Its widely known at this point that TikTok is a Chinese owned business and that the CCP has a history if forcibly influencing companies to do their bidding. If people still want to use TikTok I don't see what the real problem is.

> If only we trusted in people to make their own decisions, but that's crazy talk.

You're talking about people who say Haitians are eating pets and having the CCP dictate what content you consume is preferable than not having the CCP dictate what content you consume. Make it make sense.

Yes, plenty of people say crazy things. So what? If we want to uphold free speech we have to take the good with the bad. If we don't, Congress can cross the aisle and write a new amendment.

I don't want the CCP, or any government, dictating what I see. Thankfully they really can't. They can dictate what is online on various sites and apps, but they can't dictate what I consume. I've never used TikTok personally, the CCP hasn't dictated anything to me at least on that front because I can choose what I look at.

Propaganda works even if you know. Otherwise we wouldn't have the advertisement industry we have.
You can't effectively regulate away propaganda though, otherwise we wouldn't have the advertising industry we have.
The fact that we allow advertisement is a choice. Some countries choose to forbid advertisement for cigarettes, for example.

And yes, there is big difference between the US advertisement industry, which is at least in principle regulated by the US legal/government system and thus, US citizens, vs. the essentially unregulated propaganda-machine that is Tik Tok.

This is not to say that a ban is the only option here. But I am not convinced that other control options are effective, or less of a danger.

> This is not to say that a ban is the only option here.
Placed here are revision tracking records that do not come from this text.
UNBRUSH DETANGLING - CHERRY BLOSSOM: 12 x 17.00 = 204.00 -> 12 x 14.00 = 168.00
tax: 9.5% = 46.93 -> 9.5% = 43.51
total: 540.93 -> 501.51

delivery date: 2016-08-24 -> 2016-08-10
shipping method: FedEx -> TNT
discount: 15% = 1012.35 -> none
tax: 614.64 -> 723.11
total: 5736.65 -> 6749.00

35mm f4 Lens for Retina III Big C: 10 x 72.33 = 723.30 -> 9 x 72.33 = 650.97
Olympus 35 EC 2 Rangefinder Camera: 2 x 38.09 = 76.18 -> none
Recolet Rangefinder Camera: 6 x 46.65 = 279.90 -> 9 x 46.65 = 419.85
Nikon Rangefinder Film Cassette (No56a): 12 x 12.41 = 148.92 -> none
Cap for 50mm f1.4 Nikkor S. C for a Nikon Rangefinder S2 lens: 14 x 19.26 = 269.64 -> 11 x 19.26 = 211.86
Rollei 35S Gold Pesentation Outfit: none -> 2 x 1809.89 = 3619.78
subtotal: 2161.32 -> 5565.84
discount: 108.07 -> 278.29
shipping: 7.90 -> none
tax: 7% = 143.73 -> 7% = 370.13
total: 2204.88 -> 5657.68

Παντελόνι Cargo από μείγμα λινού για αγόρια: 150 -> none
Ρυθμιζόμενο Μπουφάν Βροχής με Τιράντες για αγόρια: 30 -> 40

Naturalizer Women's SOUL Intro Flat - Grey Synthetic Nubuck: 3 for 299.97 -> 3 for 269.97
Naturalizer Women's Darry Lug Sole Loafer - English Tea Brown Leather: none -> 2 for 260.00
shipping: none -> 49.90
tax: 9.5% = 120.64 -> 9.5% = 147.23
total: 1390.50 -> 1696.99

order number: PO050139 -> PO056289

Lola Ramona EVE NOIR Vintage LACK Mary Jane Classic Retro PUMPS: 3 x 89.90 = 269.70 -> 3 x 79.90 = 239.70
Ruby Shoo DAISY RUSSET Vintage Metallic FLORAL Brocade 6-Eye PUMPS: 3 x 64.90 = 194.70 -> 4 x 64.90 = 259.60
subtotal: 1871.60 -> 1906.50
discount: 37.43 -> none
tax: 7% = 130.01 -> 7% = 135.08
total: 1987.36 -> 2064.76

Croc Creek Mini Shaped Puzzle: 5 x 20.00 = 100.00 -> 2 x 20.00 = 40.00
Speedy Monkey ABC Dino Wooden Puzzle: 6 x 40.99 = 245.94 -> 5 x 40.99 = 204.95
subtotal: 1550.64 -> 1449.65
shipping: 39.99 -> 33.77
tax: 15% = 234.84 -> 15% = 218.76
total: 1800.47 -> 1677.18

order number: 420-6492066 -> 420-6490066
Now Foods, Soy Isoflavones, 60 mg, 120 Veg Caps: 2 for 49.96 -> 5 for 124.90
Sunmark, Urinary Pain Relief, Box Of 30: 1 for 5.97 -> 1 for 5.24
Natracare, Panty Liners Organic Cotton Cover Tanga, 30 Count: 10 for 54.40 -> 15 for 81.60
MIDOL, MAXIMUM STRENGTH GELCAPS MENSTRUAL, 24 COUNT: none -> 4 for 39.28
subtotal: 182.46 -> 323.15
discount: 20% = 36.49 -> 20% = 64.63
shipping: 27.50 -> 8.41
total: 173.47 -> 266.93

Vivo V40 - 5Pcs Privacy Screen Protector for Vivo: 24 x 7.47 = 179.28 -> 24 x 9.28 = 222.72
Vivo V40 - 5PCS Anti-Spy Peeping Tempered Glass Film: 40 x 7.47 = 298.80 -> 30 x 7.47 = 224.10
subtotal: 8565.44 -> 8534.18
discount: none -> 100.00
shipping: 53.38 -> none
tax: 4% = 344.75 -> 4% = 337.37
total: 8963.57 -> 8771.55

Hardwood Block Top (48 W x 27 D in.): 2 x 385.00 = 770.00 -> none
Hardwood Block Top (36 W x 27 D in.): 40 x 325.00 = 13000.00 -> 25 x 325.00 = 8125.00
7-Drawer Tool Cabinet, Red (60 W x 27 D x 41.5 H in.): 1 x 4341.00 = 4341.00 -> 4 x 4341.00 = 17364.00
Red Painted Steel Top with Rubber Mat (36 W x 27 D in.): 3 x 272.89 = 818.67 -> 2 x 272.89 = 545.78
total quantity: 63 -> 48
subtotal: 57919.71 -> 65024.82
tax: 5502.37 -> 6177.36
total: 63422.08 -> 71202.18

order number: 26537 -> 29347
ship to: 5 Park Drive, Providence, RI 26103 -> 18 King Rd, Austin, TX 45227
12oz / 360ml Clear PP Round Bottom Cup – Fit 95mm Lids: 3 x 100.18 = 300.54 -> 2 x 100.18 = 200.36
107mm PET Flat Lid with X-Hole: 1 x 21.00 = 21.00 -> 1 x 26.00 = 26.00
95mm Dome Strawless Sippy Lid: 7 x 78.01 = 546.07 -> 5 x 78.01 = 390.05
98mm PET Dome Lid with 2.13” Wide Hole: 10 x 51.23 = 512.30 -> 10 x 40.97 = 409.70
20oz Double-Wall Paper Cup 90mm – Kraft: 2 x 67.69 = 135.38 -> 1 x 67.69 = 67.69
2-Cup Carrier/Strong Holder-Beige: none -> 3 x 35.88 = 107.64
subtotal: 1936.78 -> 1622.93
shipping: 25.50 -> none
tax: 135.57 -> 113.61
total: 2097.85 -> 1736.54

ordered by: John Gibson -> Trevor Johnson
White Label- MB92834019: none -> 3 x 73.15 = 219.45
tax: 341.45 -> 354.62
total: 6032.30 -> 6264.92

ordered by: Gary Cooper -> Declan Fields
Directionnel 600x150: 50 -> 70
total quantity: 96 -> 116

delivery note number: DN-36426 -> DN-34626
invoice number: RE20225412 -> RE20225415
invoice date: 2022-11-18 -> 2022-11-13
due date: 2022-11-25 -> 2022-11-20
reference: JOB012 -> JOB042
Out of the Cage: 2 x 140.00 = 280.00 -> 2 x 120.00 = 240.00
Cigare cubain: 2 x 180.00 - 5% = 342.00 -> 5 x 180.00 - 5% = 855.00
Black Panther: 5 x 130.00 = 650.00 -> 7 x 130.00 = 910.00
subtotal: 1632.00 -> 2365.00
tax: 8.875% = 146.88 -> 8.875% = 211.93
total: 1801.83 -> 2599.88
But I am not convinced that other control options are effective, or less of a danger.

We're definitely in agreement here, there are other options and all have their pros and cons.

The major risk I see with the TikTok ban is that it wasn't actually a TikTok ban, it gave the president new powers to unilaterally ban services in certain situations.

As far as TikTok goes the ban may be more effective. At a minimum I wish the law was specific to them though, and I can't support it simply for the new executive powers created.

Oh i can dream about a world without the advertising industry we have. It honestly seems to me that targeted advertising is the root of so many evils
It's widely known by Hacker News audience. A quick poll of 16 to 22 year old nephews, nieces and their friends around me is met with blank, completely uncaring faces.

(Not saying one way or another about banning the app, but discussion should start from a realistic assessment)

If it isn't well known that's a great reason for the government to focus on making that clear. Banning the app really doesn't help anyone long term, and giving the president even more power is always a risky game.
And these are mostly the same children given the right to vote a few decades ago. (I was one of them.) This has always saddened me.
It's the same with the US, haven't you seen how some topics were encouraged with the Biden administration and supported by our Californian "neutral" friends in LLMs and medias ? and suddenly there is Trump, and they all start to switch sides ?

It's the direct effect of political pressure.

You nicer you behave to the government, the more carrots you get.

Yeah, I totally expect a 14 y.o. girl who joins TikTok to check trendy dance move to be aware of dangers of CCP propaganda.

What percentage of population understands that propaganda can be subtle? Sneak some ragebait here and there to make it look like situation is worse than it is, exaggerate, radicalize people...

America is handing this opportunity on a platter by practically outlawing child independence.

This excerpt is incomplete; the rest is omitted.